◆ **Action item**:
From the first line of the entries down to the line with "tax: 8.25% = 81.99 -> 8.25% = 81.16", write out every line exactly; that last line counts, but pictures do not.

START Data to process

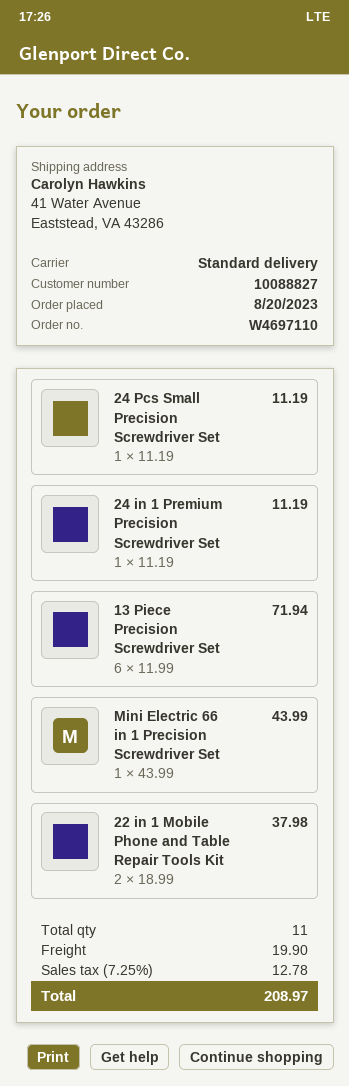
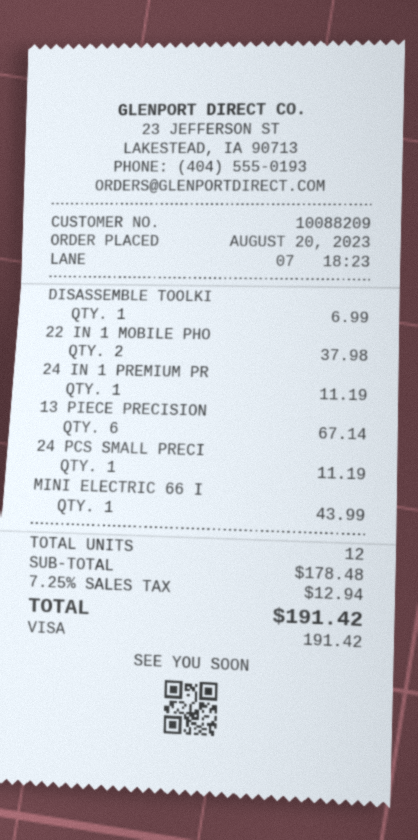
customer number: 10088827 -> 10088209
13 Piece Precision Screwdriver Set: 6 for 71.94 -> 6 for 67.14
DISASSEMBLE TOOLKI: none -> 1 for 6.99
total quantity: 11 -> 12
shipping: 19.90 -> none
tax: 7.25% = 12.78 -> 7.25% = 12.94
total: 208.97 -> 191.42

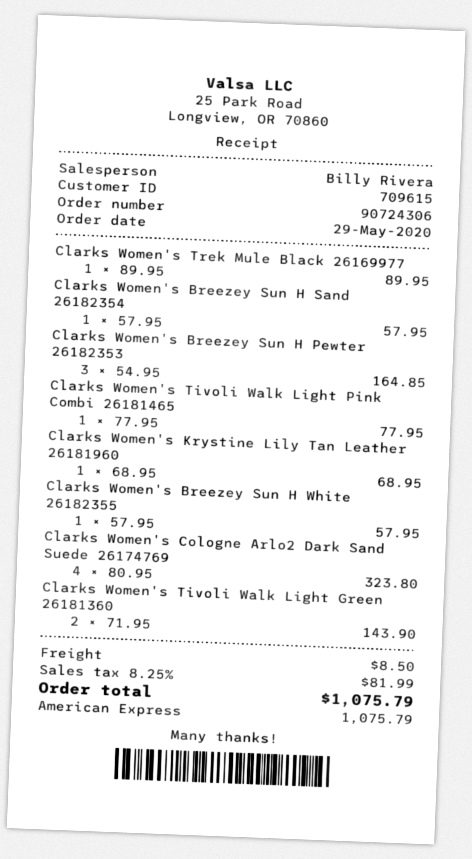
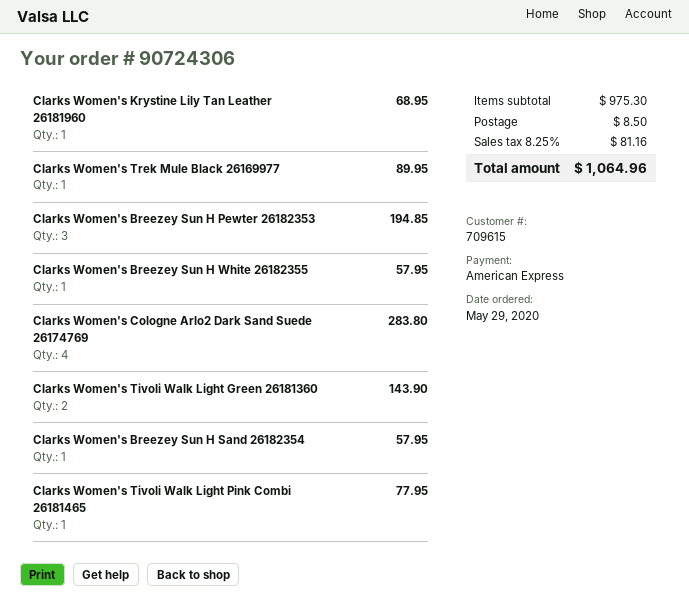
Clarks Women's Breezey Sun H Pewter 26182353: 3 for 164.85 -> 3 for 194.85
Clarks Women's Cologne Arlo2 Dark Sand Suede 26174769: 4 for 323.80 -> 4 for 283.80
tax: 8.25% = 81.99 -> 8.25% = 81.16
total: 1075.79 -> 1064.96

END Data to process

◆ **Solution**:
customer number: 10088827 -> 10088209
13 Piece Precision Screwdriver Set: 6 for 71.94 -> 6 for 67.14
DISASSEMBLE TOOLKI: none -> 1 for 6.99
total quantity: 11 -> 12
shipping: 19.90 -> none
tax: 7.25% = 12.78 -> 7.25% = 12.94
total: 208.97 -> 191.42

Clarks Women's Breezey Sun H Pewter 26182353: 3 for 164.85 -> 3 for 194.85
Clarks Women's Cologne Arlo2 Dark Sand Suede 26174769: 4 for 323.80 -> 4 for 283.80
tax: 8.25% = 81.99 -> 8.25% = 81.16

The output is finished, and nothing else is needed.